Artificial Neural Networks is an algorithm in Machine Learning that is making giant leaps in the field of Artificial Intelligence. ANNs attempt to “learn” by replicating the way neurons work in our brain. It attempts to make use of the connections among neurons to “teach” itself based on past data. ANNs make use of “hidden layers” to depict the connections between different neurons. Connections between the neurons are either strong or weak depending on the weight assigned to each if that weight crosses a certain set threshold and the confidence with which these weights are assigned. The weights are assigned based on the huge data that is fed into the ANN at the input layer. This serves as the “training data”.
The ANN learns from this data and makes assumptions to make predictions about future data. In neural networks, hidden layers that are more than 2 are usually ignored as further layers have diminishing effects.
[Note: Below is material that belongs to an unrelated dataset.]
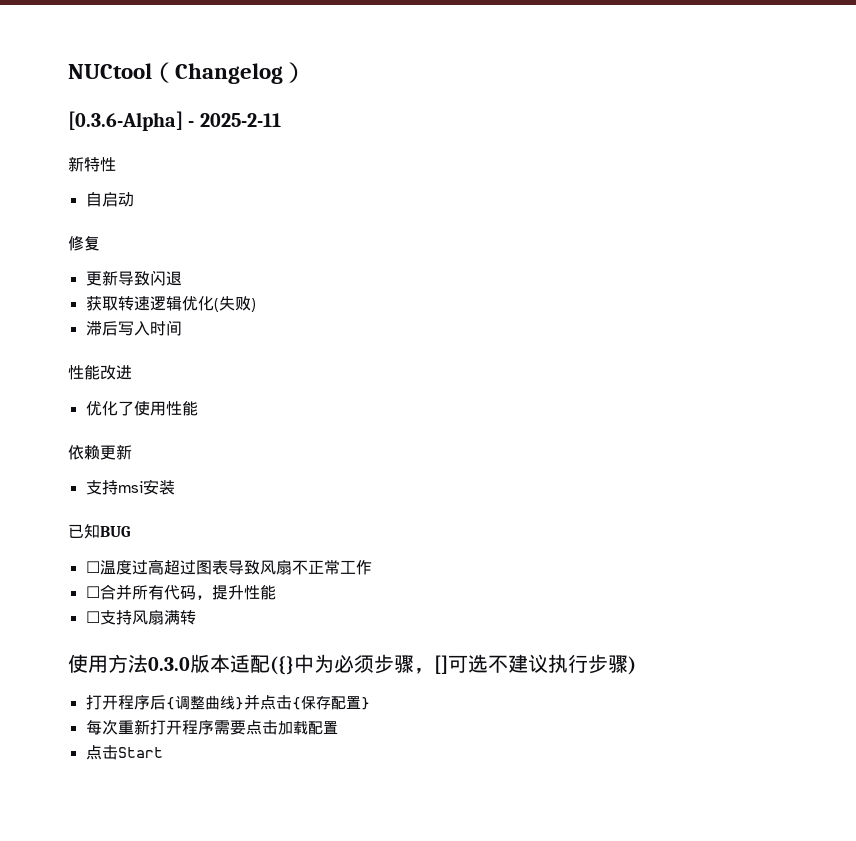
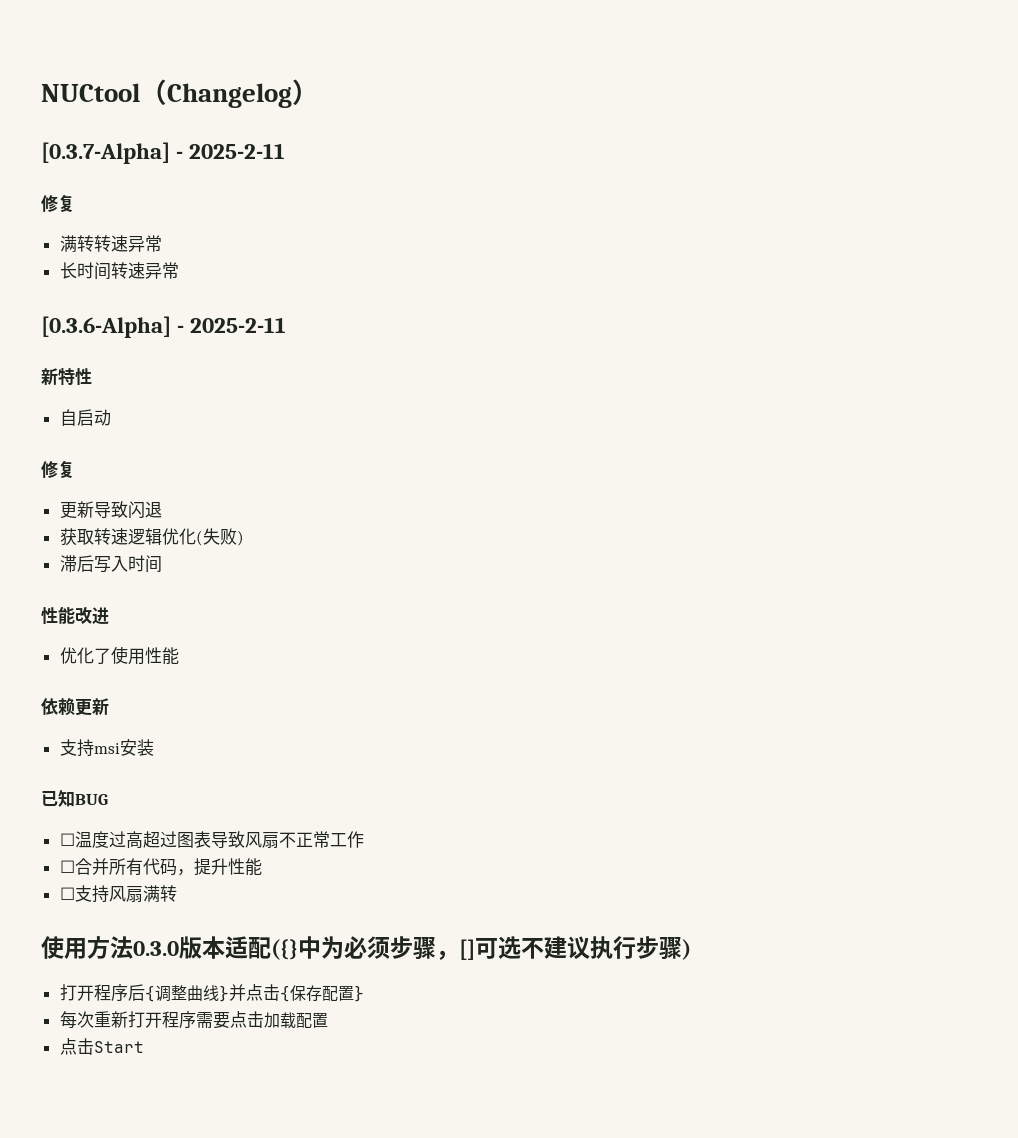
+ [0.3.7-Alpha] - 2025-2-11
+ 修复
+ 满转转速异常
+ 长时间转速异常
Deep Learning is a branch of Machine Learning that is a Neural Network, but that makes use of a large number of hidden layers. The more the hidden layers, the more accurately the outcome is predicted. In Deep Learning, a number of layers do not lead to diminishing effects because the effect of ‘Higher level of Abstractions’ overcomes this drawback to making astoundingly accurate predictions.
Beyond this, not much is known about the working of Artificial Neural Networks or Deep Learning, much like not much is known about the working of the brain. The exact working of the layers is unclear; hence they are called hidden layers. They are like a “black box””, which means that the outcome can be seen, but the exact working of it is a mystery.
Why the Hype?
Application of Deep learning has resulted in favourable outcomes for complex problems with large datasets.
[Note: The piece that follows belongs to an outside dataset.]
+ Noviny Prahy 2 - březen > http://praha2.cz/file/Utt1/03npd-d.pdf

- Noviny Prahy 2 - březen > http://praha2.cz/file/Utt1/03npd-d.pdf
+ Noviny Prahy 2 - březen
“A very well-known Psychologist and Computer Scientist-Geoffrey Hinton and his students managed to beat the status quo prediction systems on five well-known datasets: Reuters, TIMIT, MNIST, CIFAR and ImageNet. This covers speech, text and image classification – and these are quite mature datasets, so a win on any of these gets some attention. A win on all of them gets a lot of attention.” – Jack Rae, Top writer of Quora 2014.
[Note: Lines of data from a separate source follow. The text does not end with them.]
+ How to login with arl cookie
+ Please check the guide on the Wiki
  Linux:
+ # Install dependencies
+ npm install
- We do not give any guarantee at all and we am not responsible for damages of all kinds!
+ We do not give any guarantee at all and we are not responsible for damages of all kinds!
Google’s AlphaGo (i.e. an AI designed on Deep Learning) beats Lee Sodol- the World Champion at Go. Go is a game of profound complexity. It is a game of intuition – i.e. an obscure concept for computers. As per the website, Go is 10100 times more complex than Chess!
Many high-profile people and companies (such as Google and Facebook) have been working on it.
What are the Characteristics of Deep learning?
1. Distributed Representations
The idea behind distributed representation is that – observed information is a composition of a multitude level of factors. In Deep Learning, the neural networks process these factors at different levels of hidden layers.
For example, if the information says ‘Black Toyota’, then the factors can be the car’s color, model name, shape, etc. At each level of hidden layer, the neural network processes these factors. But, in reality, no one knows how the neural network decomposes information into factors.
The picture below gives you an idea of what these features are:
Therefore, this is sometimes an excellent choice for unsupervised learning.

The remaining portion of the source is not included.